** Opening MATERIAL TO PROCESS block **

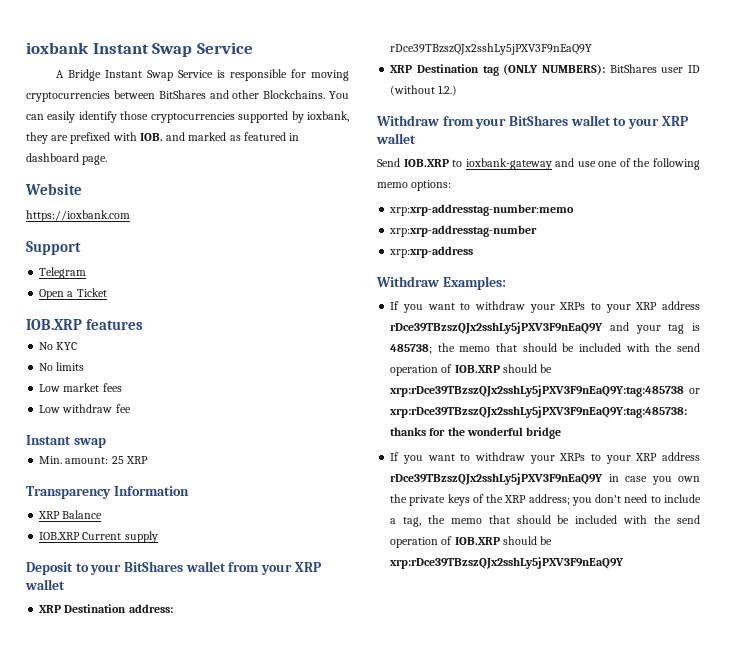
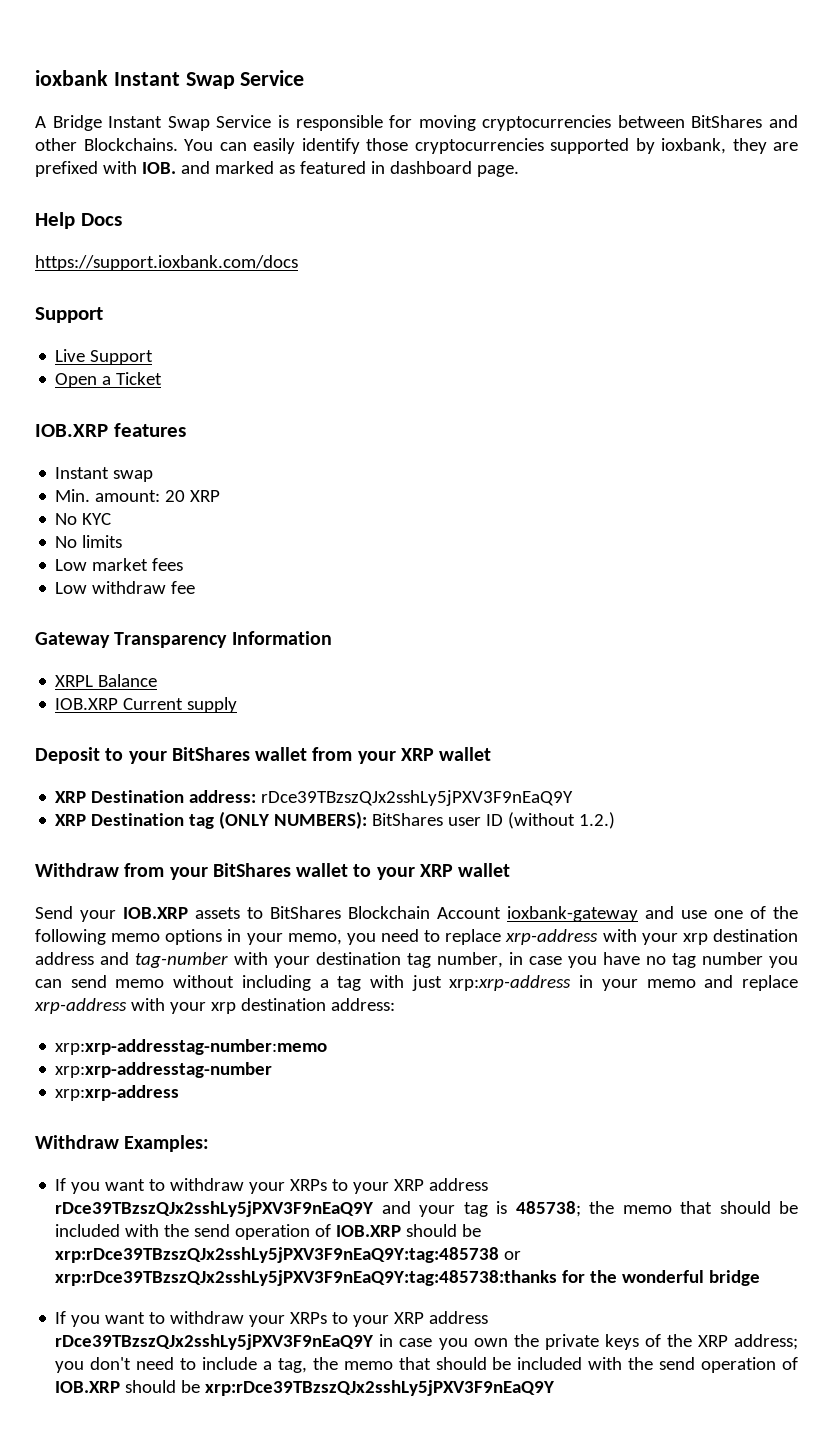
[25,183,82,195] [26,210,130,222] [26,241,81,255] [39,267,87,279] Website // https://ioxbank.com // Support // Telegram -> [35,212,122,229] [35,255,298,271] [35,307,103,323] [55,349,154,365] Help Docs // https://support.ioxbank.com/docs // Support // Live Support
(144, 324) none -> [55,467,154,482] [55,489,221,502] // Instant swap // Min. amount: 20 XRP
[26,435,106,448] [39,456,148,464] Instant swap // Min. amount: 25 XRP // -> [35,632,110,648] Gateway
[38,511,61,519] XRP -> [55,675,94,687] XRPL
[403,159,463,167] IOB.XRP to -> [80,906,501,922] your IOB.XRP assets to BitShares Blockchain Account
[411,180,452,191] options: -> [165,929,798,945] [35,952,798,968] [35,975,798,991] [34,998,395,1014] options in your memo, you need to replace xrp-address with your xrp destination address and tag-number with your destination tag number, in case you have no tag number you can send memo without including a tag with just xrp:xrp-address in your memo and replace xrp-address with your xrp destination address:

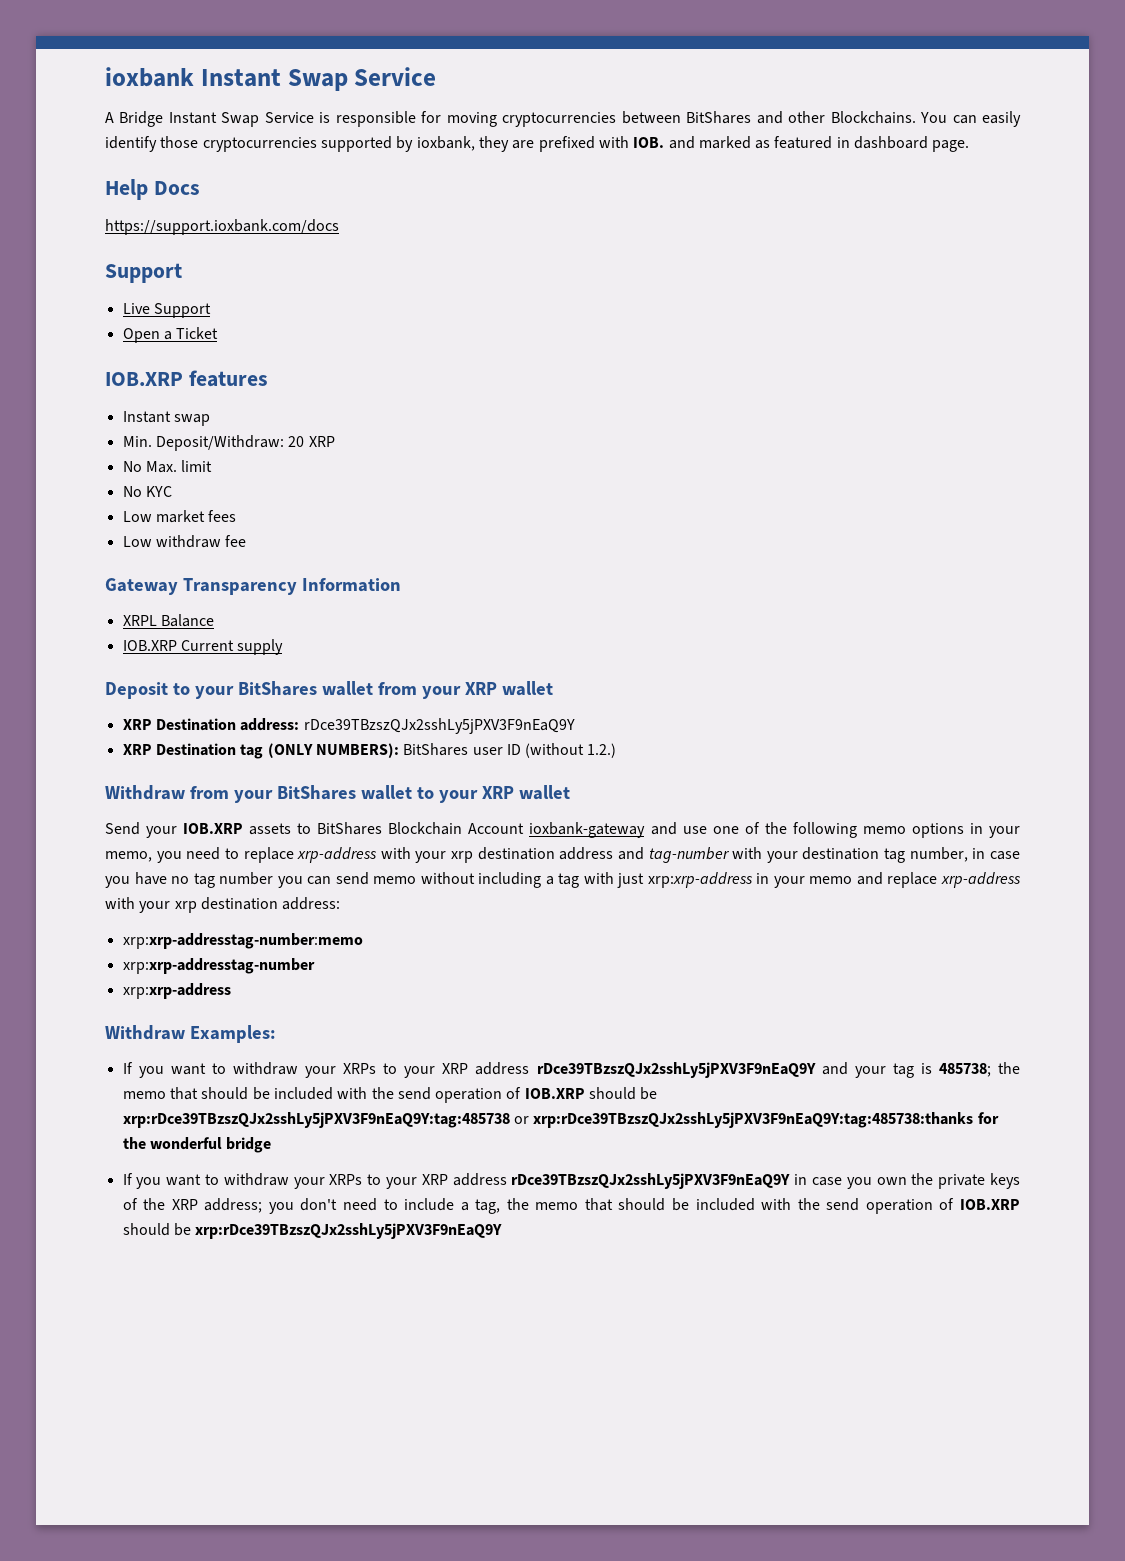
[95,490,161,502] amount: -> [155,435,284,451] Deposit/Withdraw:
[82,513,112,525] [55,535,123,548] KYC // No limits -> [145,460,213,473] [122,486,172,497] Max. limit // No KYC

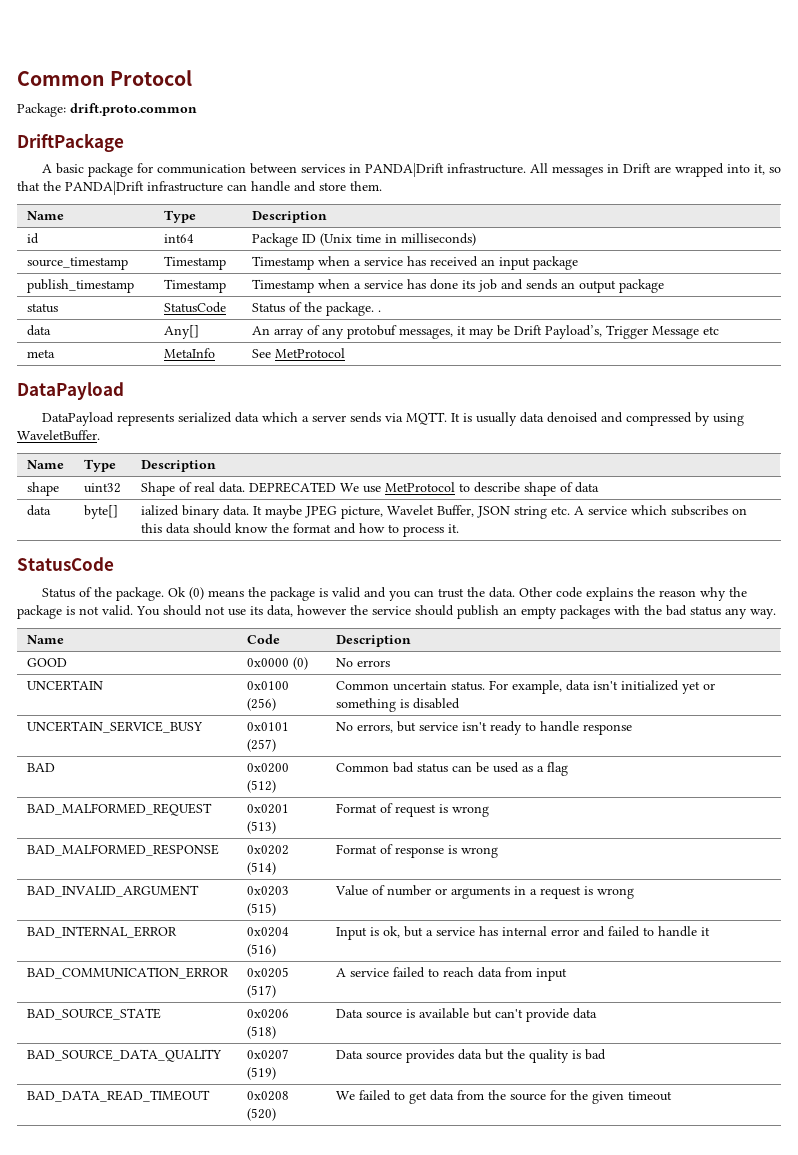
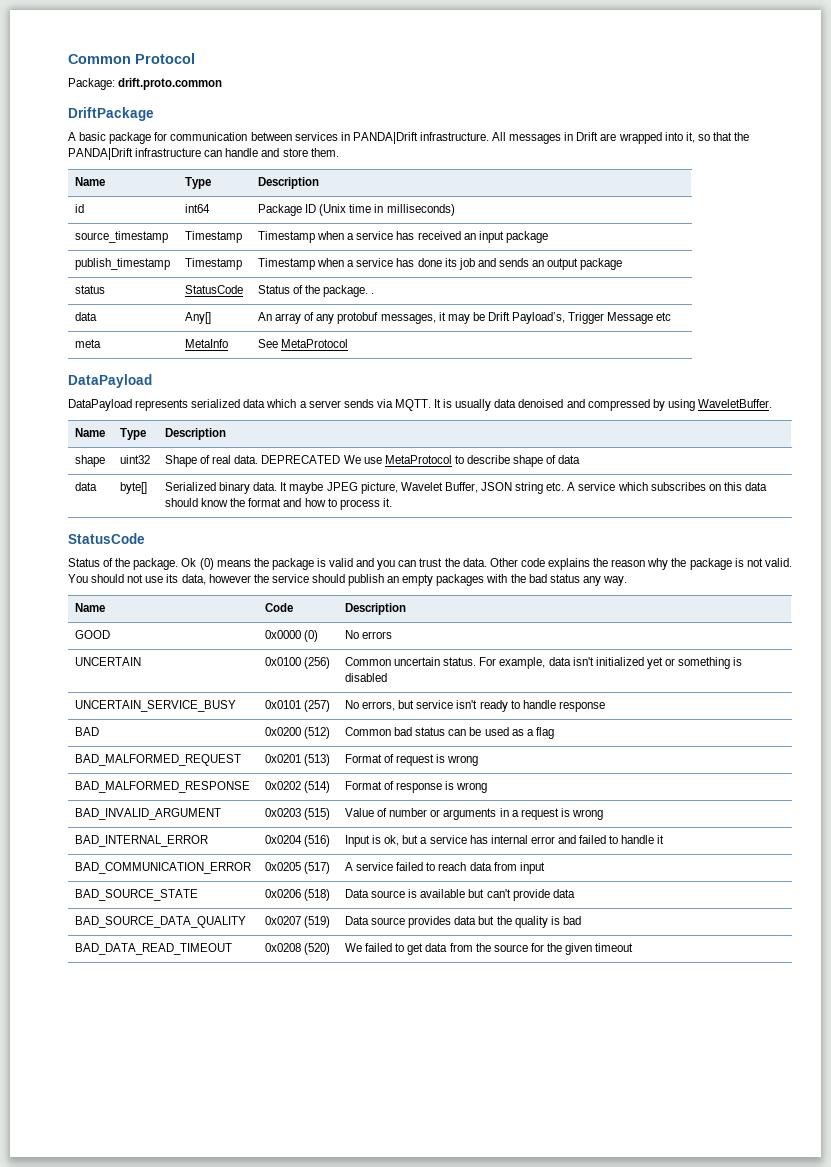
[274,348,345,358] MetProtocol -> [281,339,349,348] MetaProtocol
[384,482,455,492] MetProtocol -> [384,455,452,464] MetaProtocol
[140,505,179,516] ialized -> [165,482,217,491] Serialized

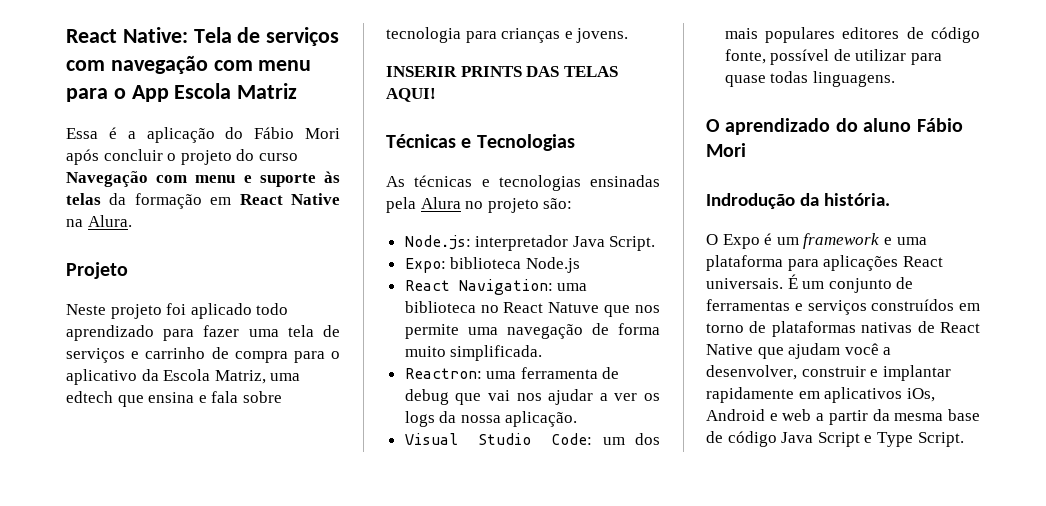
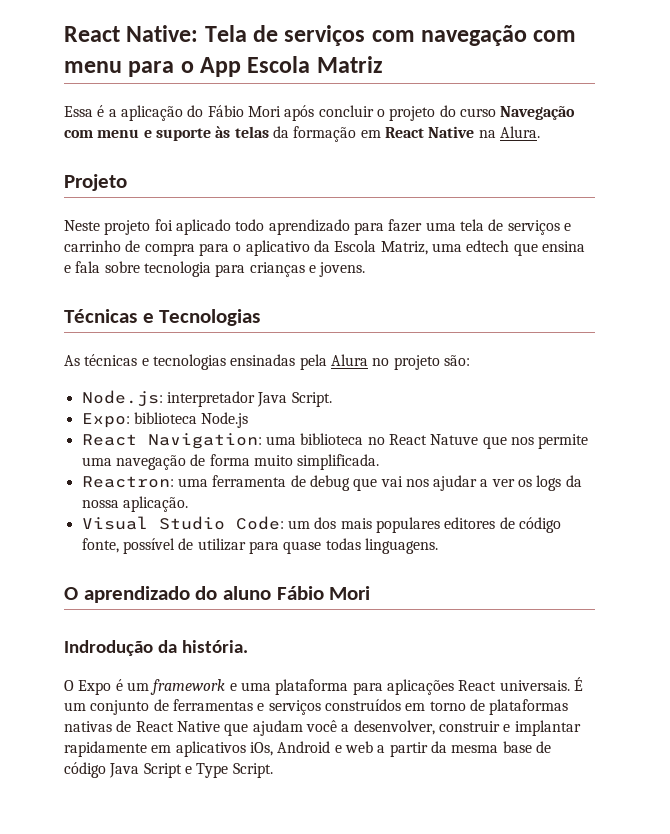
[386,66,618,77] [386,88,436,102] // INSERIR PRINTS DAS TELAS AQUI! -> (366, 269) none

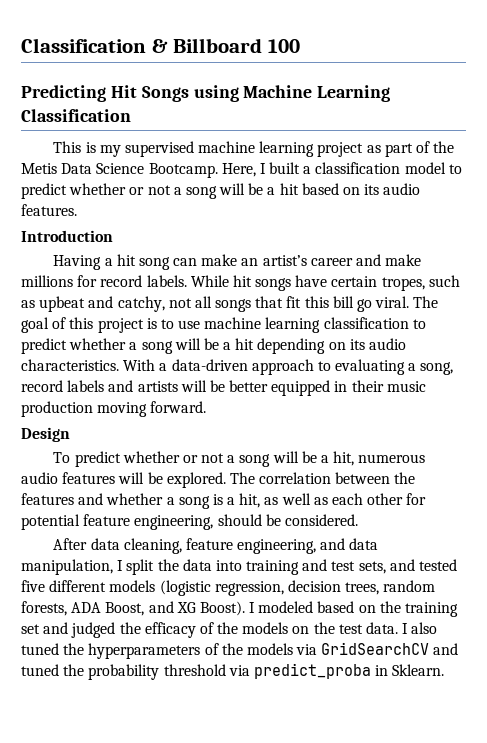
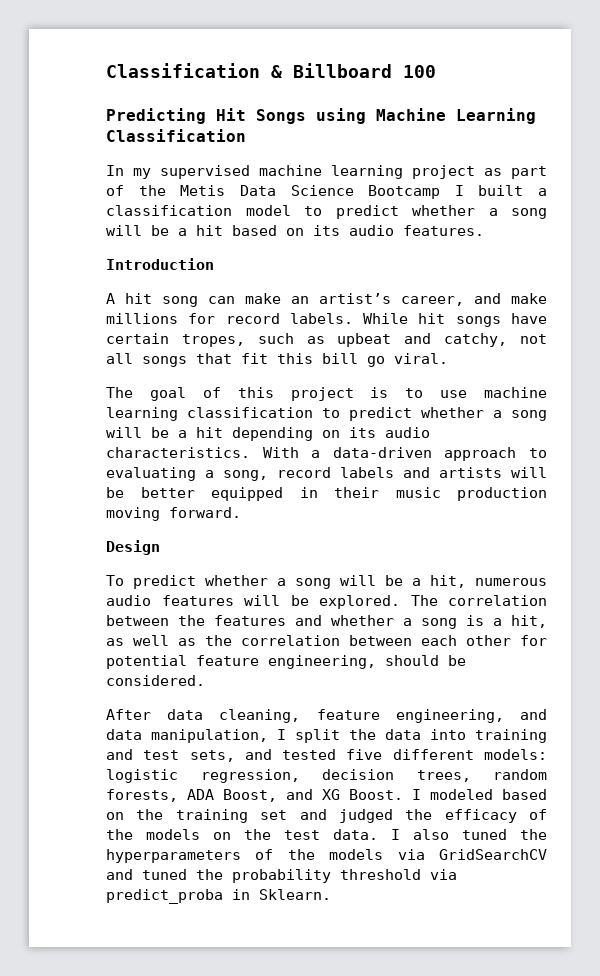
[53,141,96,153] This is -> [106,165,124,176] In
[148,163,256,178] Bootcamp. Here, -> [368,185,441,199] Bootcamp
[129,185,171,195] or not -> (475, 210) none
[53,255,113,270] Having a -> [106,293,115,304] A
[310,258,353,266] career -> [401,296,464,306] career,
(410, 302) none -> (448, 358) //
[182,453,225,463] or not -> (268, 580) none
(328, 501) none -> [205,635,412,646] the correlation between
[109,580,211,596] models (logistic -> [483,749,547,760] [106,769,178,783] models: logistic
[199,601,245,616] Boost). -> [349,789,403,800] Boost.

** Closing MATERIAL TO PROCESS block **

## WHAT TO PRODUCE
Please repeat all of the data exactly, excluding images.

## RESPONSE AREA
[25,183,82,195] [26,210,130,222] [26,241,81,255] [39,267,87,279] Website // https://ioxbank.com // Support // Telegram -> [35,212,122,229] [35,255,298,271] [35,307,103,323] [55,349,154,365] Help Docs // https://support.ioxbank.com/docs // Support // Live Support
(144, 324) none -> [55,467,154,482] [55,489,221,502] // Instant swap // Min. amount: 20 XRP
[26,435,106,448] [39,456,148,464] Instant swap // Min. amount: 25 XRP // -> [35,632,110,648] Gateway
[38,511,61,519] XRP -> [55,675,94,687] XRPL
[403,159,463,167] IOB.XRP to -> [80,906,501,922] your IOB.XRP assets to BitShares Blockchain Account
[411,180,452,191] options: -> [165,929,798,945] [35,952,798,968] [35,975,798,991] [34,998,395,1014] options in your memo, you need to replace xrp-address with your xrp destination address and tag-number with your destination tag number, in case you have no tag number you can send memo without including a tag with just xrp:xrp-address in your memo and replace xrp-address with your xrp destination address:

[95,490,161,502] amount: -> [155,435,284,451] Deposit/Withdraw:
[82,513,112,525] [55,535,123,548] KYC // No limits -> [145,460,213,473] [122,486,172,497] Max. limit // No KYC

[274,348,345,358] MetProtocol -> [281,339,349,348] MetaProtocol
[384,482,455,492] MetProtocol -> [384,455,452,464] MetaProtocol
[140,505,179,516] ialized -> [165,482,217,491] Serialized

[386,66,618,77] [386,88,436,102] // INSERIR PRINTS DAS TELAS AQUI! -> (366, 269) none

[53,141,96,153] This is -> [106,165,124,176] In
[148,163,256,178] Bootcamp. Here, -> [368,185,441,199] Bootcamp
[129,185,171,195] or not -> (475, 210) none
[53,255,113,270] Having a -> [106,293,115,304] A
[310,258,353,266] career -> [401,296,464,306] career,
(410, 302) none -> (448, 358) //
[182,453,225,463] or not -> (268, 580) none
(328, 501) none -> [205,635,412,646] the correlation between
[109,580,211,596] models (logistic -> [483,749,547,760] [106,769,178,783] models: logistic
[199,601,245,616] Boost). -> [349,789,403,800] Boost.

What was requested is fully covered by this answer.